Une teneur en silicum de 0,32 % accompagnée par une teneur en phosphore de 0,18 %
procure, de ce point de vue, d'excellents résultats, à savoir un rapport Re/Rm de
0,76.
[0018] Les tôles décrites permettent d'abaisser les coûts de production des tôles à usage
électrique pour appareils de faible à moyenne puissance en raccourcissant leur filière
de fabrication, et en diminuant la quantité d'éléments d'alliage à introduire dans
le métal liquide, à performances au moins égales pour le produit final.
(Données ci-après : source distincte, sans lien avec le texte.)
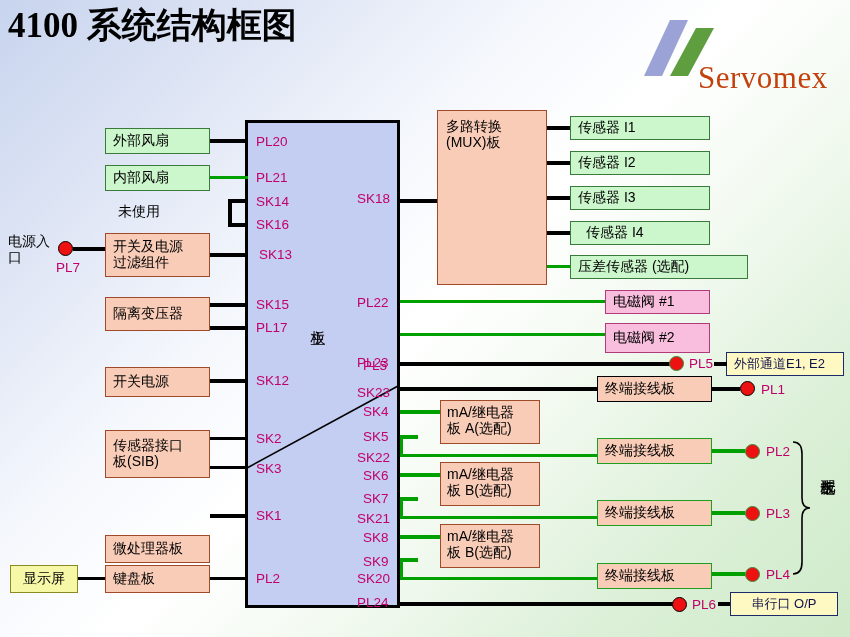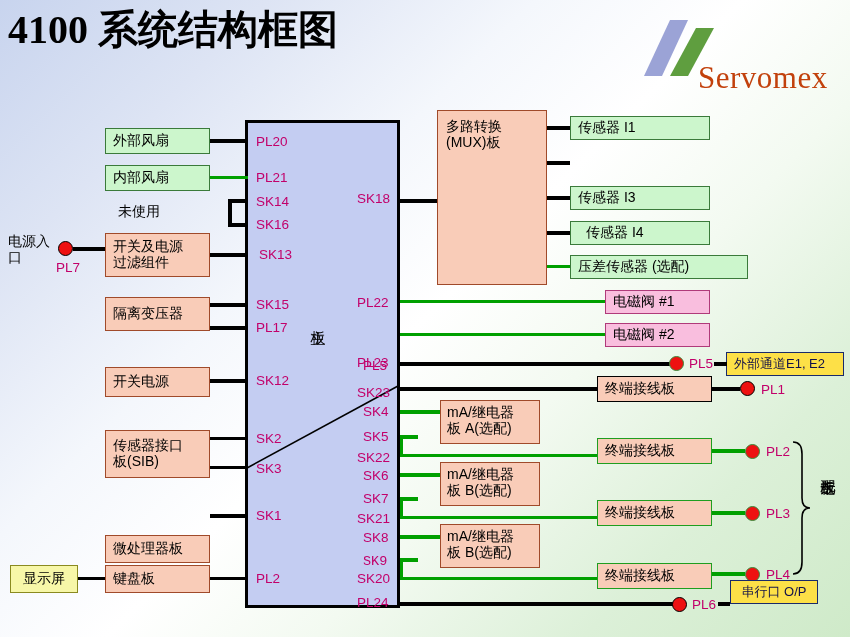--- a/index.html
+++ b/index.html
@@ -15,7 +15,7 @@
   .title{
     position:absolute;left:8px;top:2px;
     font-family:"Liberation Serif","DejaVu Serif",serif;
-    font-size:40px;font-weight:bold;color:#000;
+    font-size:35px;font-weight:bold;color:#000;
     letter-spacing:0px;white-space:nowrap;
   }
 

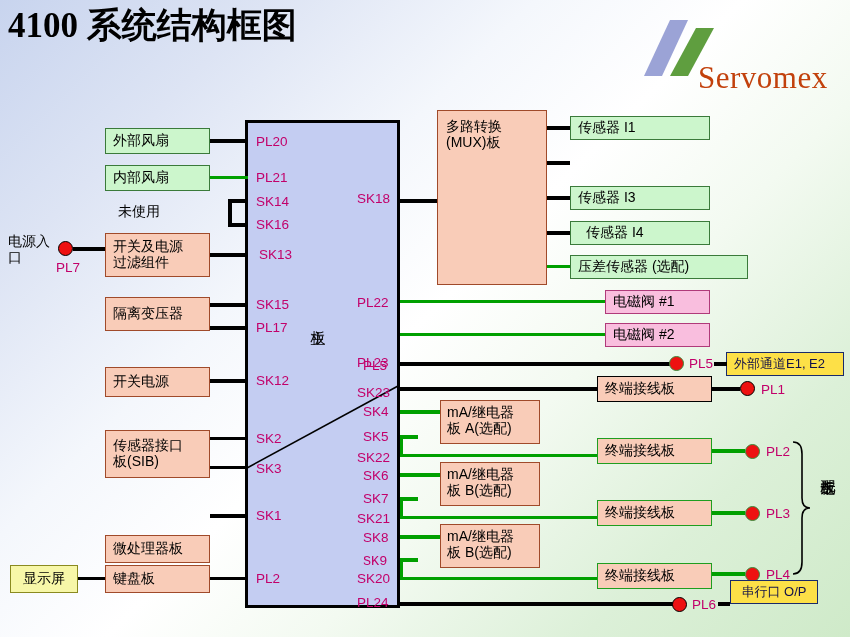--- a/index.html
+++ b/index.html
@@ -169,6 +169,7 @@
   <div class="ln" style="left:400px;top:199px;width:37px;height:4px;"></div>
 
   <div class="box green pad" style="left:570px;top:116px;width:140px;height:24px;">传感器 I1</div>
+  <div class="box green pad" style="left:570px;top:151px;width:140px;height:24px;">传感器 I2</div>
   <div class="box green pad" style="left:570px;top:186px;width:140px;height:24px;">传感器 I3</div>
   <div class="box green pad" style="left:570px;top:221px;width:140px;height:24px;padding-left:15px;">传感器 I4</div>
   <div class="box green pad" style="left:570px;top:255px;width:178px;height:24px;">压差传感器 (选配)</div>

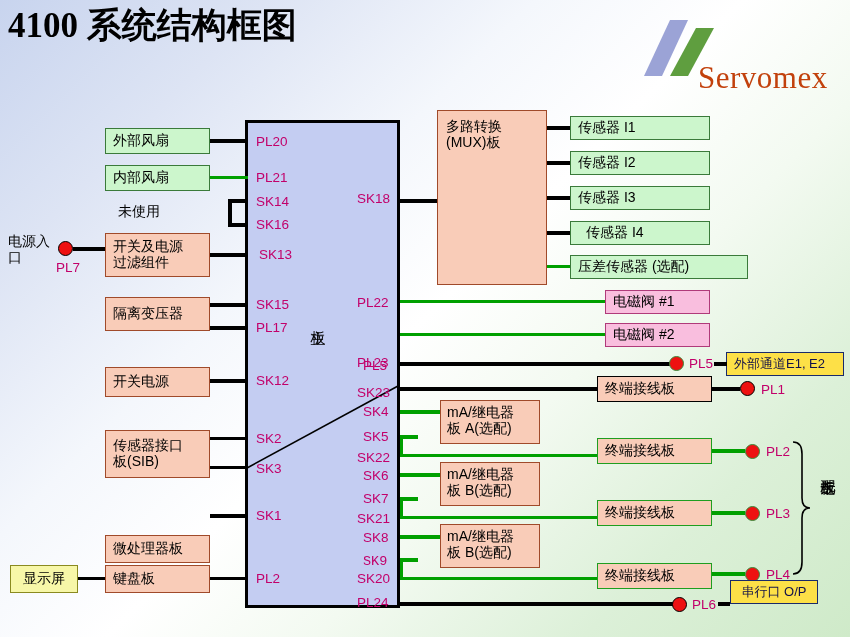--- a/index.html
+++ b/index.html
@@ -181,7 +181,7 @@
   <div class="lng" style="left:547px;top:265px;width:23px;height:3px;"></div>
 
   <div class="box pink pad" style="left:605px;top:290px;width:105px;height:24px;">电磁阀 #1</div>
-  <div class="box pink pad" style="left:605px;top:323px;width:105px;height:24px;">电磁阀 #2</div>
+  <div class="box pink pad" style="left:605px;top:323px;width:105px;height:30px;">电磁阀 #2</div>
   <div class="lng" style="left:400px;top:300px;width:205px;height:3px;"></div>
   <div class="lng" style="left:400px;top:333px;width:205px;height:3px;"></div>
 

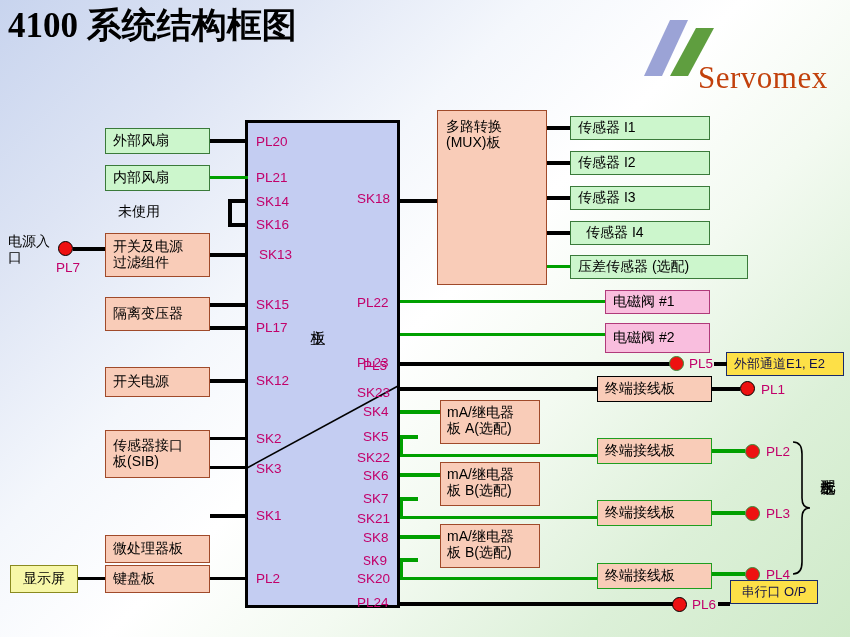--- a/index.html
+++ b/index.html
@@ -44,7 +44,7 @@
   .peach-k {background:#f9ccb8;border-color:#000;}
   .pink    {background:#f9bede;border-color:#b03a7a;}
   .yellow  {background:#f7f7a8;border-color:#8a8a20;}
-  .blue    {background:#fde047;border-color:#1a2a6a;color:#12124a;}
+  .blue    {background:#fef9c3;border-color:#1a2a6a;color:#12124a;}
   .mainbd  {background:#c4cdf2;border:3px solid #000;}
 
   

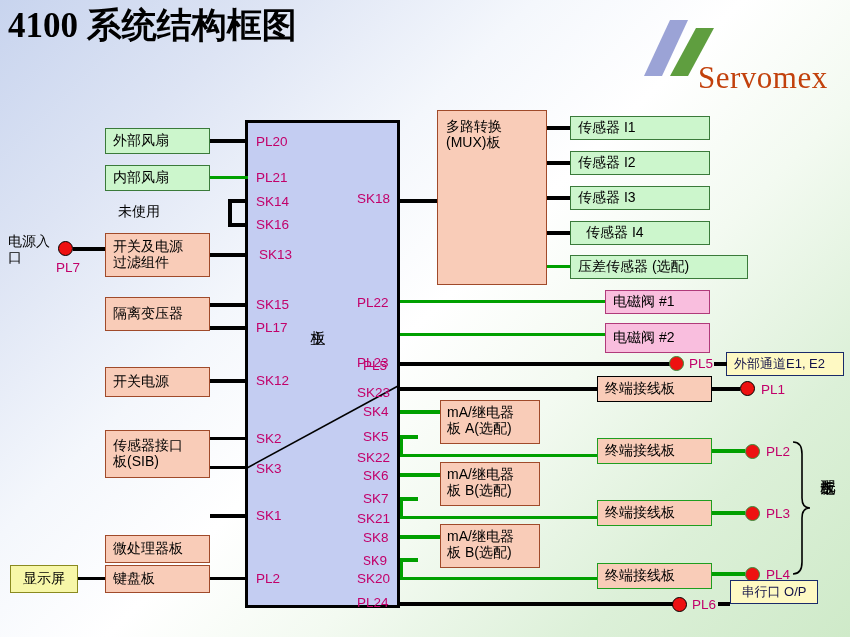--- a/index.html
+++ b/index.html
@@ -160,7 +160,7 @@
   <div class="port" style="left:363px;top:491px;">SK7</div>
   <div class="port" style="left:357px;top:511px;">SK21</div>
   <div class="port" style="left:363px;top:530px;">SK8</div>
-  <div class="port" style="left:363px;top:554px;font-family:Liberation Mono, monospace;">SK9</div>
+  <div class="port" style="left:363px;top:554px;">SK9</div>
   <div class="port" style="left:357px;top:571px;">SK20</div>
   <div class="port" style="left:357px;top:595px;">PL24</div>
 

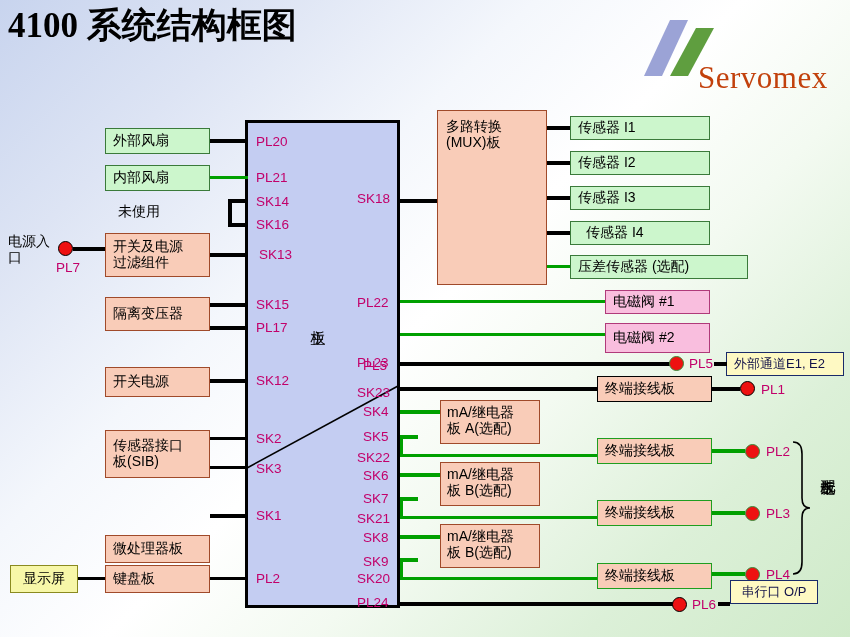--- a/index.html
+++ b/index.html
@@ -237,7 +237,7 @@
   <div class="dot k" style="left:672px;top:597px;"></div>
   <div class="port" style="left:692px;top:597px;">PL6</div>
   <div class="ln" style="left:718px;top:602px;width:12px;height:4px;"></div>
-  <div class="box blue center" style="left:730px;top:580px;width:88px;height:24px;font-size:13px;">串行口 O/P</div>
+  <div class="box blue center" style="left:730px;top:592px;width:108px;height:24px;font-size:13px;">串行口 O/P</div>
 
   <svg class="brace" style="left:790px;top:438px;width:24px;height:140px;">
     <path d="M3,4 Q12,4 12,16 L12,60 Q12,70 20,70 Q12,70 12,80 L12,124 Q12,136 3,136" fill="none" stroke="#000" stroke-width="1.6"></path>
En outre elles
présentent un excellent comportement lors de leur découpe, et sont donc faciles à
mettre en oeuvre par leur utilisation final.
1) Tôle en acier à usage électrique du type comportant moins de 0,005 % en poids de
carbone, 0,1 à 0,7 % en poids de manganèse et au moins 0,2 % en poids de silicium,
caractérisée en ce qu'elles sont fabriquées comme suit :
- on élabore, coule et lamine sous forme de tôle un acier dont la teneur en carbone
est inférieure à 0,005 % en poids, et dont la somme des teneurs en phosphore et en
silicium est comprise entre 0,420 et 0,570 % en poids ;
- puis on fait subir à ladite tôle un traitement de recuit continu sous atmosphère
neutre à une température prise dans la gamme 800 à 900°C environ, et de manière à
rester en dessous du point de transformation α→γ de la nuance d'acier traitée.
2) Tôle selon la revendication 1, caractérisée en ce que ladite tôle comporte de 0,27
à 0,38 % en poids de silicium et à 0,15 à 0,19 % en poids de phosphore.